## [ACTIVITY]
Give back the data in full. Leave nothing out.

Records from a data source
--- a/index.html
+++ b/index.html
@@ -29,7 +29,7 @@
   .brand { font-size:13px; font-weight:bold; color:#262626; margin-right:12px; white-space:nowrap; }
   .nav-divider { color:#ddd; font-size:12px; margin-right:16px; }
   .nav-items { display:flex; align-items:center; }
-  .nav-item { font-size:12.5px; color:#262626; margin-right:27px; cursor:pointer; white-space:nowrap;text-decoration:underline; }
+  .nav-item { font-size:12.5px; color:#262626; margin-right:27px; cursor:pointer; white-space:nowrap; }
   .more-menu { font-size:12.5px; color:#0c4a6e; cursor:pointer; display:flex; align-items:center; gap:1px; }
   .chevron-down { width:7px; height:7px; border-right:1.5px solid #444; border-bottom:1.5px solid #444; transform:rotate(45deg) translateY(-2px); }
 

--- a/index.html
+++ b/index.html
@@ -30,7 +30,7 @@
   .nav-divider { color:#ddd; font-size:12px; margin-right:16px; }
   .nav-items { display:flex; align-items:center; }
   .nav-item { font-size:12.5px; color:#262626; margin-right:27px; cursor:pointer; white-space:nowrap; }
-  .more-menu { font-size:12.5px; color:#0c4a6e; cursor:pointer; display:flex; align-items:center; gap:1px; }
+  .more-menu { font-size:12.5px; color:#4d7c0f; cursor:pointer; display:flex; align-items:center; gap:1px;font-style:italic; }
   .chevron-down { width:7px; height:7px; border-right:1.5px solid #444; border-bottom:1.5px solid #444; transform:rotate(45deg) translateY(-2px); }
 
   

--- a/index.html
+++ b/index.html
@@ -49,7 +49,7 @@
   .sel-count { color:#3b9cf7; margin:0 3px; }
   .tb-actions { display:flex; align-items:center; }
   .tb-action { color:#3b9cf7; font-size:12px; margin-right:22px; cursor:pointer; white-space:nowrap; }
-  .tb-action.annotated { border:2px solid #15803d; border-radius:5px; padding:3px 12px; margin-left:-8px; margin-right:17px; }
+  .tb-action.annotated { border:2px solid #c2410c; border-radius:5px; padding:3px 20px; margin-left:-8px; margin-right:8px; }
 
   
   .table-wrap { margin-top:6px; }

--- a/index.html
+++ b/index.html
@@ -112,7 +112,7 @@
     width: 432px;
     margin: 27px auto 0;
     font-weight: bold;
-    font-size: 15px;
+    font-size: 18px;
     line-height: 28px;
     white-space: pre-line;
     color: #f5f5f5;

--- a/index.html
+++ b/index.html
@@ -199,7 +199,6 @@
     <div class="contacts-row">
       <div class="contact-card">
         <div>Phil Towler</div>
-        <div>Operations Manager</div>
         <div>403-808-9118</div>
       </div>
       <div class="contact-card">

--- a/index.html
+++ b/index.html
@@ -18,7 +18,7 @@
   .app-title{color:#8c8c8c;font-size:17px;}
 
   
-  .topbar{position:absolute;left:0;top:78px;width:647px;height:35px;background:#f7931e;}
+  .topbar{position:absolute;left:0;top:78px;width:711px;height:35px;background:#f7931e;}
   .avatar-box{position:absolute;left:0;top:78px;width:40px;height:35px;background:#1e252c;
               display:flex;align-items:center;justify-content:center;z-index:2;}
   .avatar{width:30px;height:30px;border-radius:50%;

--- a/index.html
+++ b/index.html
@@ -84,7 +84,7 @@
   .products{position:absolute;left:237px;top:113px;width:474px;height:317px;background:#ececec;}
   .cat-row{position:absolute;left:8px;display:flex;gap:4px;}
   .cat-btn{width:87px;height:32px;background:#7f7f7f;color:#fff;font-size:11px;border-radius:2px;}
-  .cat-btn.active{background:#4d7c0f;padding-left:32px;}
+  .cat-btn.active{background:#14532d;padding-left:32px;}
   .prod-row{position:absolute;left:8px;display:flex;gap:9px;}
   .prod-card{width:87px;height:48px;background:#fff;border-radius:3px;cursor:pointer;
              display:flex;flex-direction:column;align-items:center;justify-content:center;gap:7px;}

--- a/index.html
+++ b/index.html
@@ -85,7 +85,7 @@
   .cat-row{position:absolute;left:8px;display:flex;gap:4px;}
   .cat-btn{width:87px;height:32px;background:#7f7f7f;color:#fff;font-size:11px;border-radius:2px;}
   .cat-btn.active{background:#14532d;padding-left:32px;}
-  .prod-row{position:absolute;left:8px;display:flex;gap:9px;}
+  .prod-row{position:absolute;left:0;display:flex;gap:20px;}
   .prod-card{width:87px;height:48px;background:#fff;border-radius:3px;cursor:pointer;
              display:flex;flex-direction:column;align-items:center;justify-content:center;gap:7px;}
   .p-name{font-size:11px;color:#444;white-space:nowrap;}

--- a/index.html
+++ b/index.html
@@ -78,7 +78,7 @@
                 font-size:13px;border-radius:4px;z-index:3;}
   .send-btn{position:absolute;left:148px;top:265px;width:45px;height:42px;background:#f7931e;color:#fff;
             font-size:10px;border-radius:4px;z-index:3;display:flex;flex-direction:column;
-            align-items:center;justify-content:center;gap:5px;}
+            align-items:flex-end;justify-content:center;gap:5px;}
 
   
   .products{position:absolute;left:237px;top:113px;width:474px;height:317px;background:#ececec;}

## [SOLUTION]
--- a/index.html
+++ b/index.html
@@ -29,7 +29,7 @@
   .brand { font-size:13px; font-weight:bold; color:#262626; margin-right:12px; white-space:nowrap; }
   .nav-divider { color:#ddd; font-size:12px; margin-right:16px; }
   .nav-items { display:flex; align-items:center; }
-  .nav-item { font-size:12.5px; color:#262626; margin-right:27px; cursor:pointer; white-space:nowrap;text-decoration:underline; }
+  .nav-item { font-size:12.5px; color:#262626; margin-right:27px; cursor:pointer; white-space:nowrap; }
   .more-menu { font-size:12.5px; color:#0c4a6e; cursor:pointer; display:flex; align-items:center; gap:1px; }
   .chevron-down { width:7px; height:7px; border-right:1.5px solid #444; border-bottom:1.5px solid #444; transform:rotate(45deg) translateY(-2px); }
 

--- a/index.html
+++ b/index.html
@@ -30,7 +30,7 @@
   .nav-divider { color:#ddd; font-size:12px; margin-right:16px; }
   .nav-items { display:flex; align-items:center; }
   .nav-item { font-size:12.5px; color:#262626; margin-right:27px; cursor:pointer; white-space:nowrap; }
-  .more-menu { font-size:12.5px; color:#0c4a6e; cursor:pointer; display:flex; align-items:center; gap:1px; }
+  .more-menu { font-size:12.5px; color:#4d7c0f; cursor:pointer; display:flex; align-items:center; gap:1px;font-style:italic; }
   .chevron-down { width:7px; height:7px; border-right:1.5px solid #444; border-bottom:1.5px solid #444; transform:rotate(45deg) translateY(-2px); }
 
   

--- a/index.html
+++ b/index.html
@@ -49,7 +49,7 @@
   .sel-count { color:#3b9cf7; margin:0 3px; }
   .tb-actions { display:flex; align-items:center; }
   .tb-action { color:#3b9cf7; font-size:12px; margin-right:22px; cursor:pointer; white-space:nowrap; }
-  .tb-action.annotated { border:2px solid #15803d; border-radius:5px; padding:3px 12px; margin-left:-8px; margin-right:17px; }
+  .tb-action.annotated { border:2px solid #c2410c; border-radius:5px; padding:3px 20px; margin-left:-8px; margin-right:8px; }
 
   
   .table-wrap { margin-top:6px; }

--- a/index.html
+++ b/index.html
@@ -112,7 +112,7 @@
     width: 432px;
     margin: 27px auto 0;
     font-weight: bold;
-    font-size: 15px;
+    font-size: 18px;
     line-height: 28px;
     white-space: pre-line;
     color: #f5f5f5;

--- a/index.html
+++ b/index.html
@@ -199,7 +199,6 @@
     <div class="contacts-row">
       <div class="contact-card">
         <div>Phil Towler</div>
-        <div>Operations Manager</div>
         <div>403-808-9118</div>
       </div>
       <div class="contact-card">

--- a/index.html
+++ b/index.html
@@ -18,7 +18,7 @@
   .app-title{color:#8c8c8c;font-size:17px;}
 
   
-  .topbar{position:absolute;left:0;top:78px;width:647px;height:35px;background:#f7931e;}
+  .topbar{position:absolute;left:0;top:78px;width:711px;height:35px;background:#f7931e;}
   .avatar-box{position:absolute;left:0;top:78px;width:40px;height:35px;background:#1e252c;
               display:flex;align-items:center;justify-content:center;z-index:2;}
   .avatar{width:30px;height:30px;border-radius:50%;

--- a/index.html
+++ b/index.html
@@ -84,7 +84,7 @@
   .products{position:absolute;left:237px;top:113px;width:474px;height:317px;background:#ececec;}
   .cat-row{position:absolute;left:8px;display:flex;gap:4px;}
   .cat-btn{width:87px;height:32px;background:#7f7f7f;color:#fff;font-size:11px;border-radius:2px;}
-  .cat-btn.active{background:#4d7c0f;padding-left:32px;}
+  .cat-btn.active{background:#14532d;padding-left:32px;}
   .prod-row{position:absolute;left:8px;display:flex;gap:9px;}
   .prod-card{width:87px;height:48px;background:#fff;border-radius:3px;cursor:pointer;
              display:flex;flex-direction:column;align-items:center;justify-content:center;gap:7px;}

--- a/index.html
+++ b/index.html
@@ -85,7 +85,7 @@
   .cat-row{position:absolute;left:8px;display:flex;gap:4px;}
   .cat-btn{width:87px;height:32px;background:#7f7f7f;color:#fff;font-size:11px;border-radius:2px;}
   .cat-btn.active{background:#14532d;padding-left:32px;}
-  .prod-row{position:absolute;left:8px;display:flex;gap:9px;}
+  .prod-row{position:absolute;left:0;display:flex;gap:20px;}
   .prod-card{width:87px;height:48px;background:#fff;border-radius:3px;cursor:pointer;
              display:flex;flex-direction:column;align-items:center;justify-content:center;gap:7px;}
   .p-name{font-size:11px;color:#444;white-space:nowrap;}

--- a/index.html
+++ b/index.html
@@ -78,7 +78,7 @@
                 font-size:13px;border-radius:4px;z-index:3;}
   .send-btn{position:absolute;left:148px;top:265px;width:45px;height:42px;background:#f7931e;color:#fff;
             font-size:10px;border-radius:4px;z-index:3;display:flex;flex-direction:column;
-            align-items:center;justify-content:center;gap:5px;}
+            align-items:flex-end;justify-content:center;gap:5px;}
 
   
   .products{position:absolute;left:237px;top:113px;width:474px;height:317px;background:#ececec;}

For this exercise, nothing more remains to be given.